I've always maintained that the Grateful Dead were an electric jug band with more in common musically with Jim Kweskin than Jimi Hendrix. On the new three CD set Live at the Cow Palace – New Year's Eve 1976 you can hear this ultimate jam band at their loosest-tightest best. Ever since the Dead's original keyboard player, Pigpen, passed away this position was been filled by a succession of musicians. On this recording the husband/wife duo Keith and Donna Godchaux held down the keyboards and background vocals positions. The rest of the band is the same as it ever was – Jerry Garcia on guitar and vocals, Bob Weir on guitar and vocals, Phil Lesh on bass, and Mickey Hart and Bill Kreutzmann on drums and percussion.
To be considered any kind of a serious deadhead you've got to have at least 100 hours of bootleg recordings from various Dead concerts.
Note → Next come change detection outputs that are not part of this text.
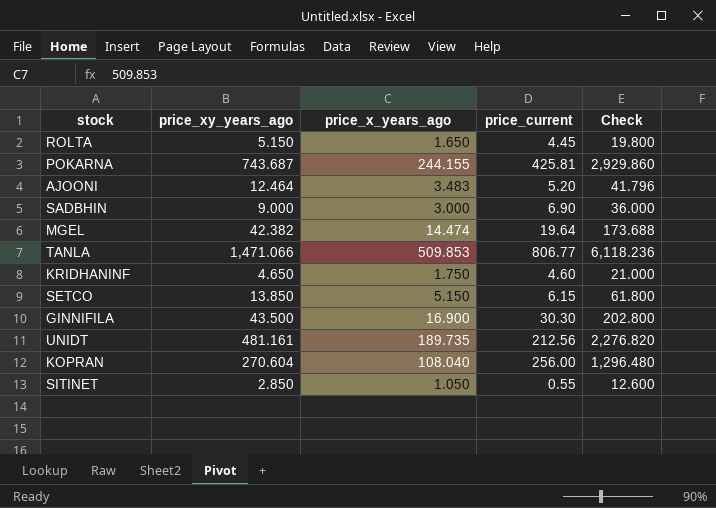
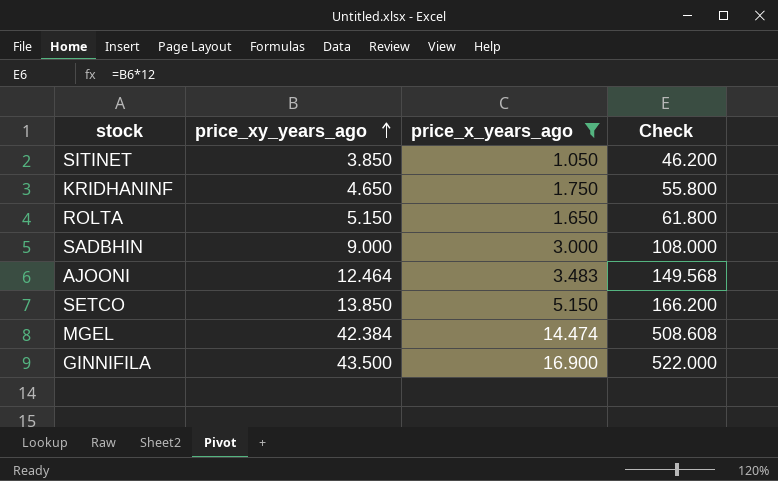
filter: none -> price_x_years_ago <= 16.900
row order: none -> price_xy_years_ago ascending
column price_current | position: 4 -> none
column Check | formula: [price_x_years_ago] * 12 -> [price_xy_years_ago] * 12
SITINET | price_xy_years_ago: 2.850 -> 3.850
MGEL | price_xy_years_ago: 42.382 -> 42.384

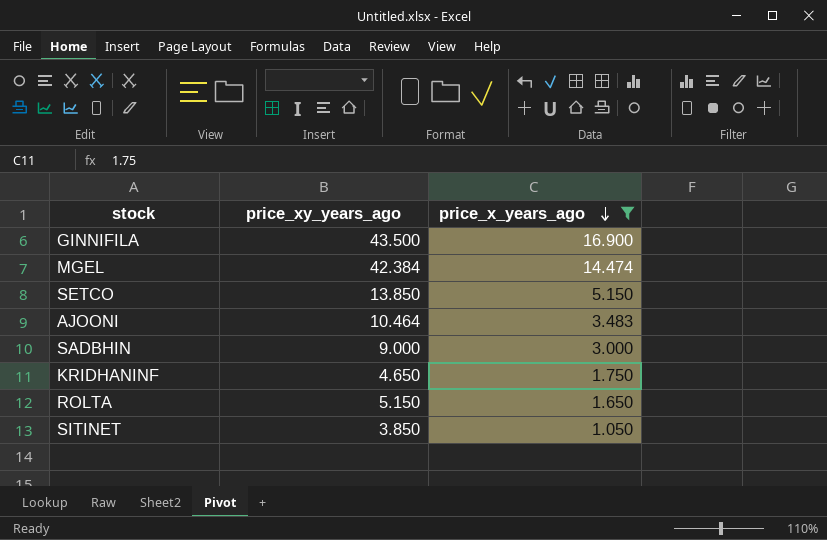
row order: price_xy_years_ago ascending -> price_x_years_ago descending
column Check | formula: [price_xy_years_ago] * 12 -> none
AJOONI | price_xy_years_ago: 12.464 -> 10.464

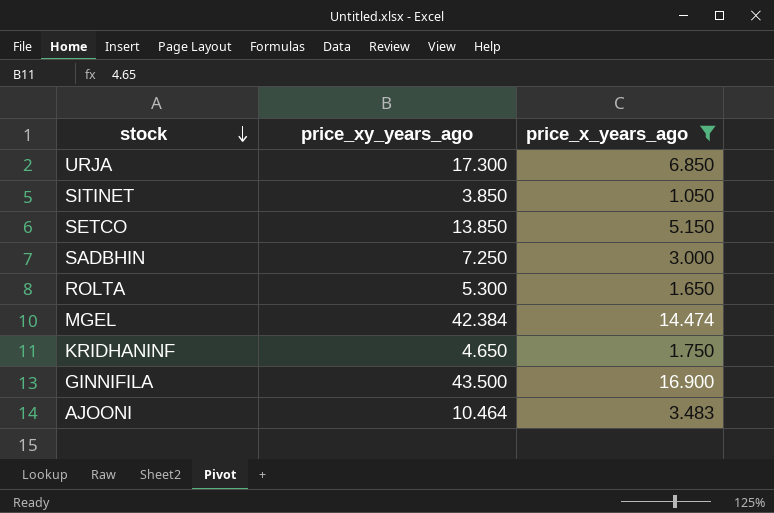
row order: price_x_years_ago descending -> stock descending
row URJA: none -> 17.300 | 6.850
SADBHIN | price_xy_years_ago: 9.000 -> 7.250
ROLTA | price_xy_years_ago: 5.150 -> 5.300

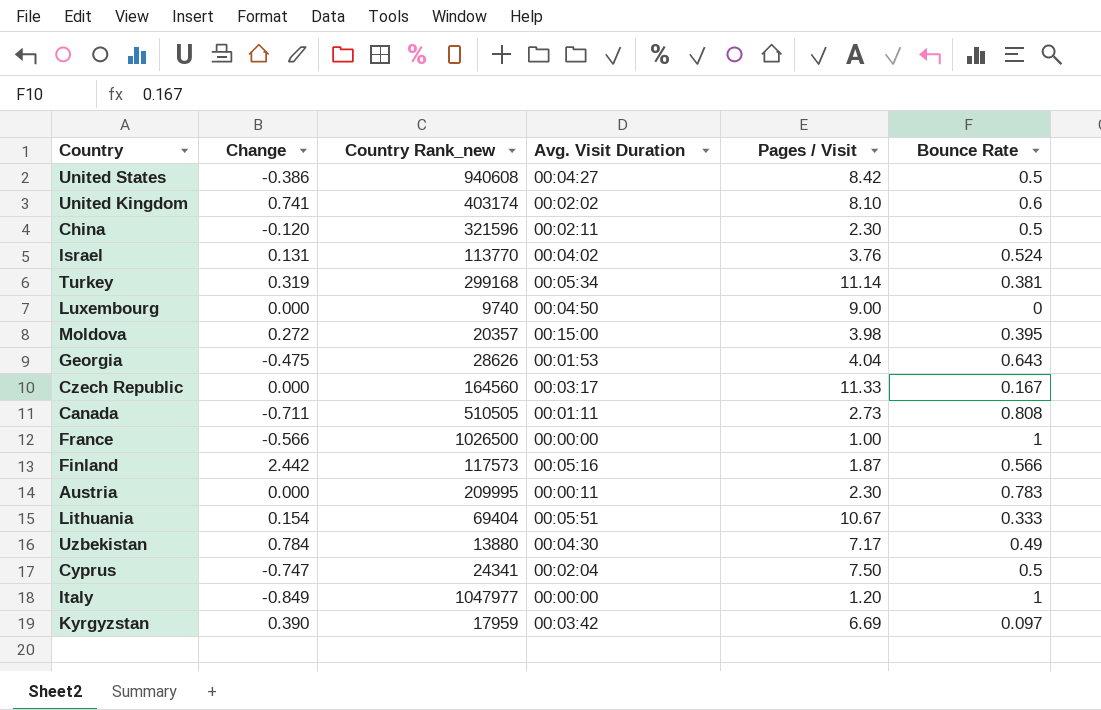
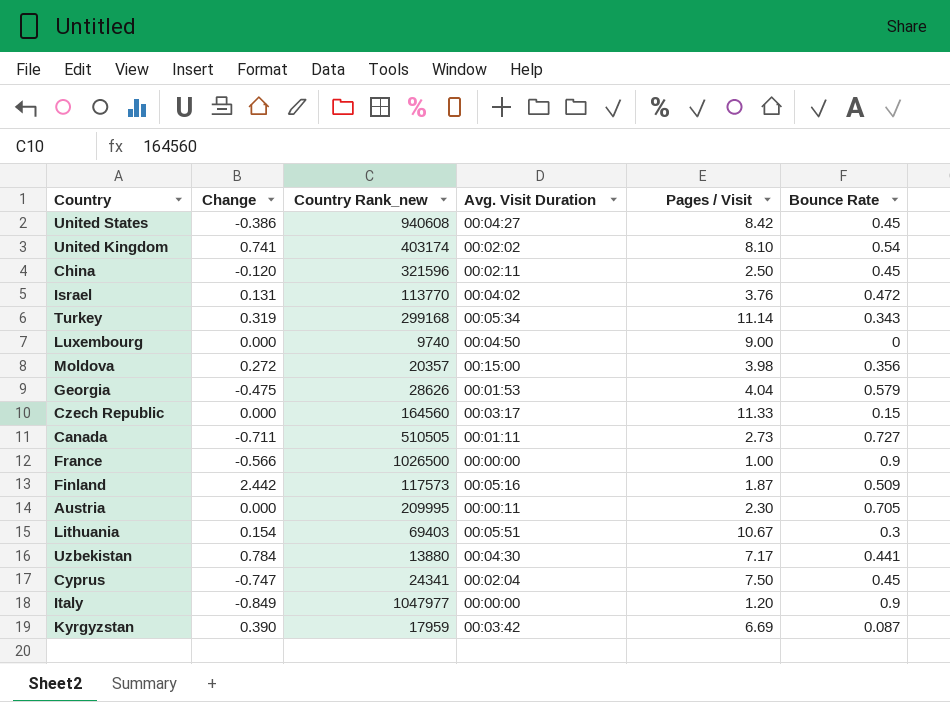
United States | Bounce Rate: 0.5 -> 0.45
United Kingdom | Bounce Rate: 0.6 -> 0.54
China | Pages / Visit: 2.30 -> 2.50
China | Bounce Rate: 0.5 -> 0.45
Israel | Bounce Rate: 0.524 -> 0.472
Turkey | Bounce Rate: 0.381 -> 0.343
Moldova | Bounce Rate: 0.395 -> 0.356
Georgia | Bounce Rate: 0.643 -> 0.579
Czech Republic | Bounce Rate: 0.167 -> 0.15
Canada | Bounce Rate: 0.808 -> 0.727
France | Bounce Rate: 1 -> 0.9
Finland | Bounce Rate: 0.566 -> 0.509
Austria | Bounce Rate: 0.783 -> 0.705
Lithuania | Country Rank_new: 69404 -> 69403
Lithuania | Bounce Rate: 0.333 -> 0.3
Uzbekistan | Bounce Rate: 0.49 -> 0.441
Cyprus | Bounce Rate: 0.5 -> 0.45
Italy | Bounce Rate: 1 -> 0.9
Kyrgyzstan | Bounce Rate: 0.097 -> 0.087

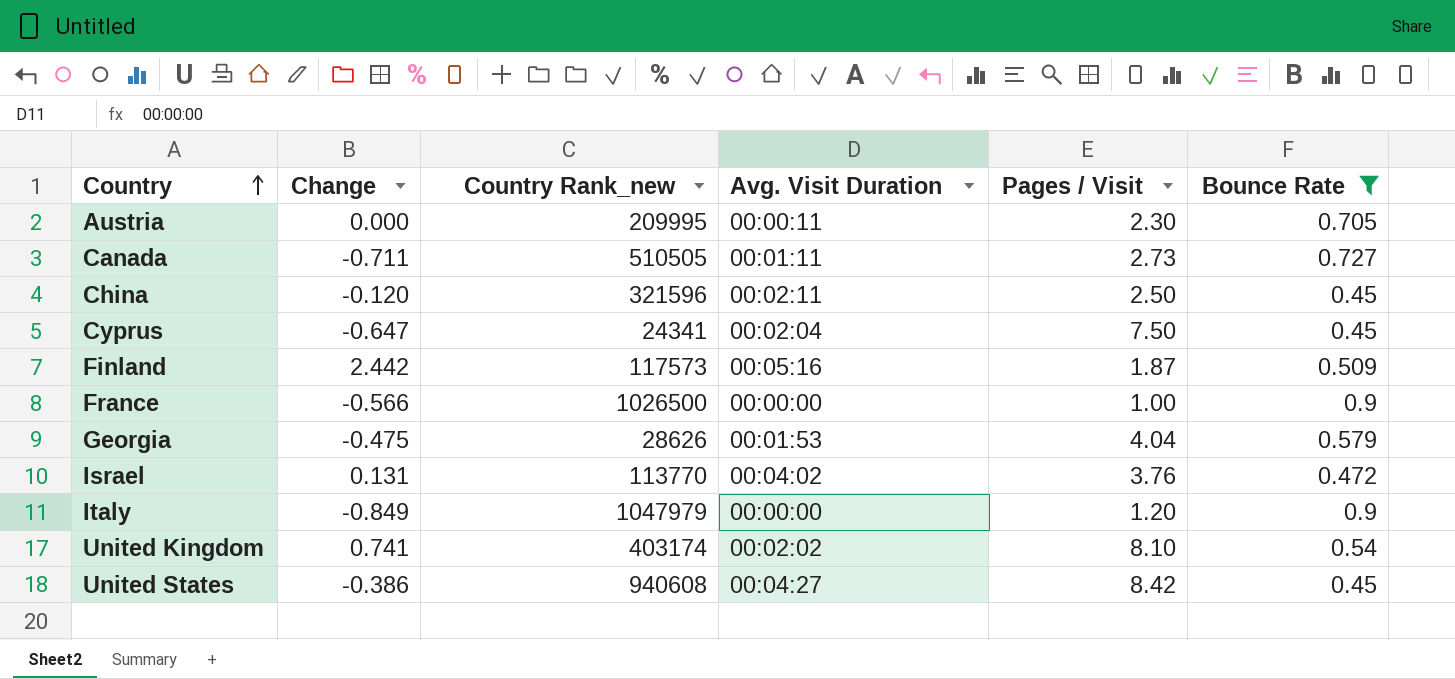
filter: none -> Bounce Rate >= 0.45
row order: none -> Country ascending
Cyprus | Change: -0.747 -> -0.647
Italy | Country Rank_new: 1047977 -> 1047979

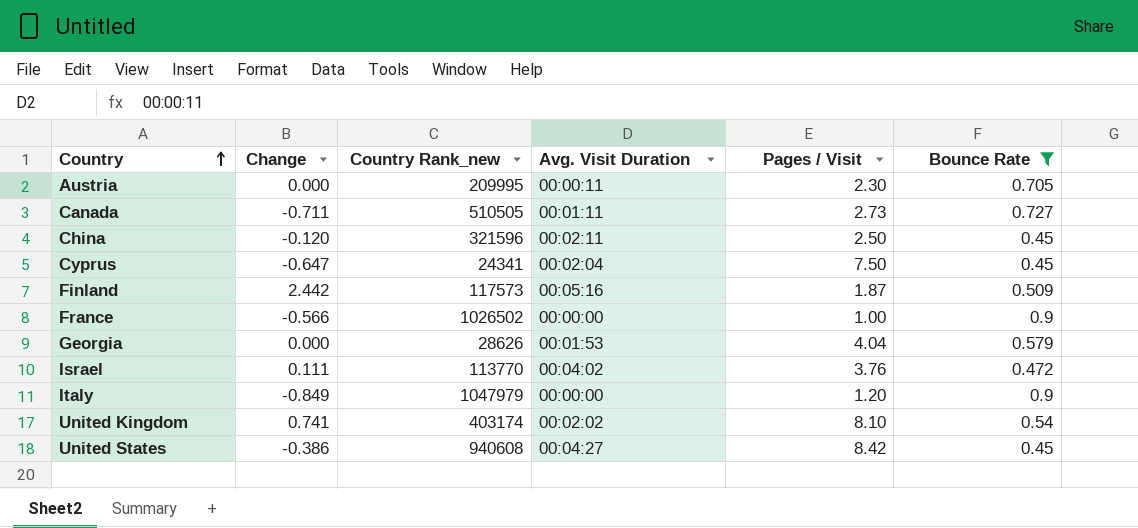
France | Country Rank_new: 1026500 -> 1026502
Georgia | Change: -0.475 -> 0.000
Israel | Change: 0.131 -> 0.111

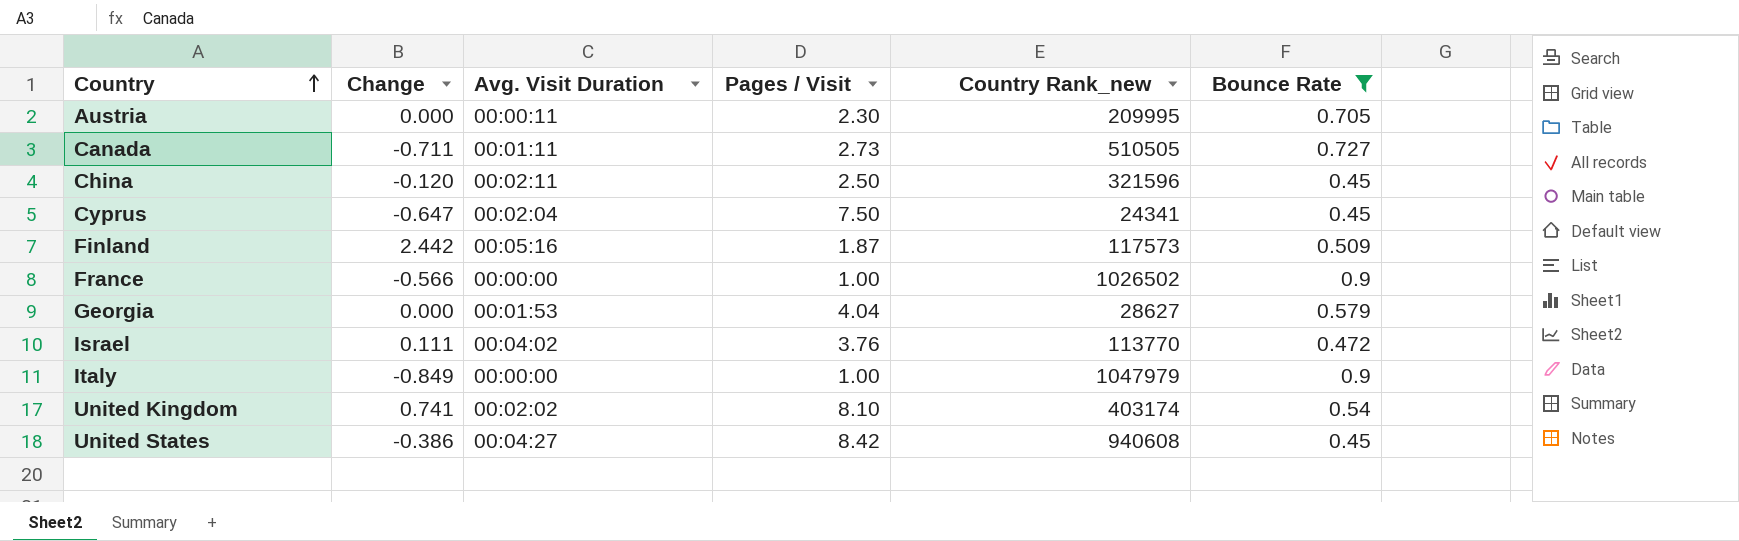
column Country Rank_new | position: 3 -> 5
Georgia | Country Rank_new: 28626 -> 28627
Italy | Pages / Visit: 1.20 -> 1.00

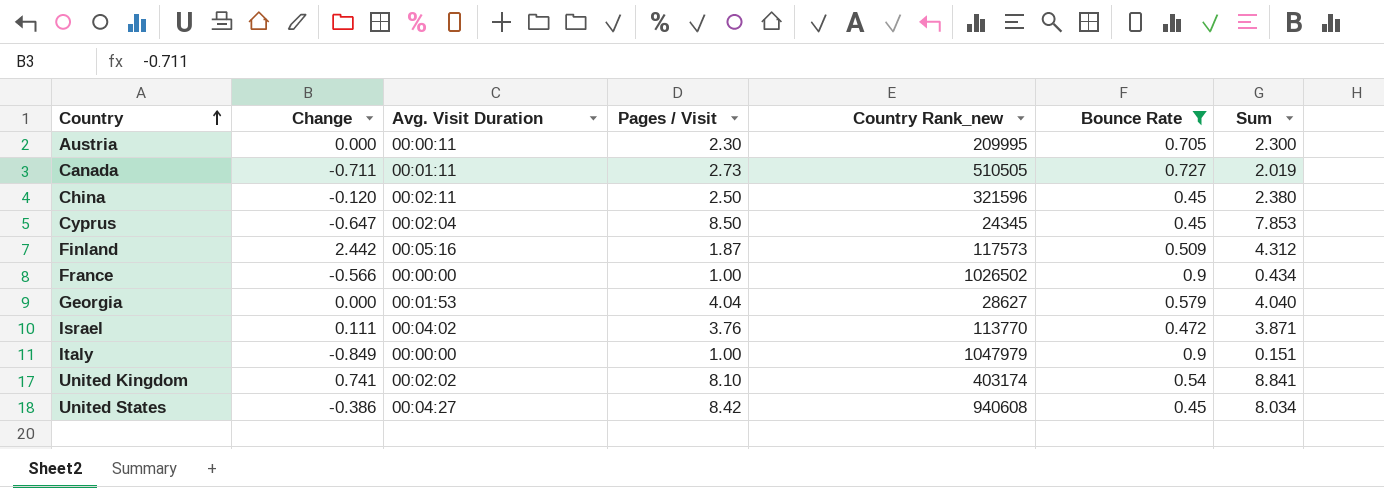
column Sum | formula: none -> [Change] + [Pages / Visit]
Cyprus | Pages / Visit: 7.50 -> 8.50
Cyprus | Country Rank_new: 24341 -> 24345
Even I have some purloined copies of early live concerts in my tape library. One problem with many of these early recordings is they sound really bad. Live at the Cow Palace – New Year's Eve 1976 was originally broadcast over San Francisco's KSAN to celebrate New Year's Eve. This is probably the best-sounding early live Grateful Dead concert I've ever heard, even better than Live Dead. The balance between the guitars, bass, drums, and vocals is nearly perfect. Given the highly improvisational nature of the Grateful Dead's live songs, trying to get the balances right, even with a sixteen-track tape recorder, is nearly impossible, but on Live at the Cow Palace – New Year's Eve 1976 recording engineers Bob Mathews and Betty Cantor Jackson and mixer Jeffrey Norman work wonders.
According to the liner notes, the Grateful Dead began this concert "somewhere after ten" and ended "close to three hours into the new year." In other words, this was a typically juggernaut-long Dead concert. The set-list included Grateful Dead standards "Bertha," "Sugar Magnolia," "Good Lovin'" "Not Fade Away," "Uncle John's Band," "Deal," "Playing in the Band," and "One More Saturday Night" as well as somewhat more obscure numbers from the period "Samson and Delilah," "Slipnot," and "Help on the Way." Like any Grateful Dead concert moments of inspired brilliance are interspersed among the many minutes of directionless noodling. That just goes with the territory. True fans know that the time spent waiting for the music to take off, phoenix-like, is all part of the journey.
To paraphrase a well-known critic of yore, "If you like this sort of thing, you are going to love this."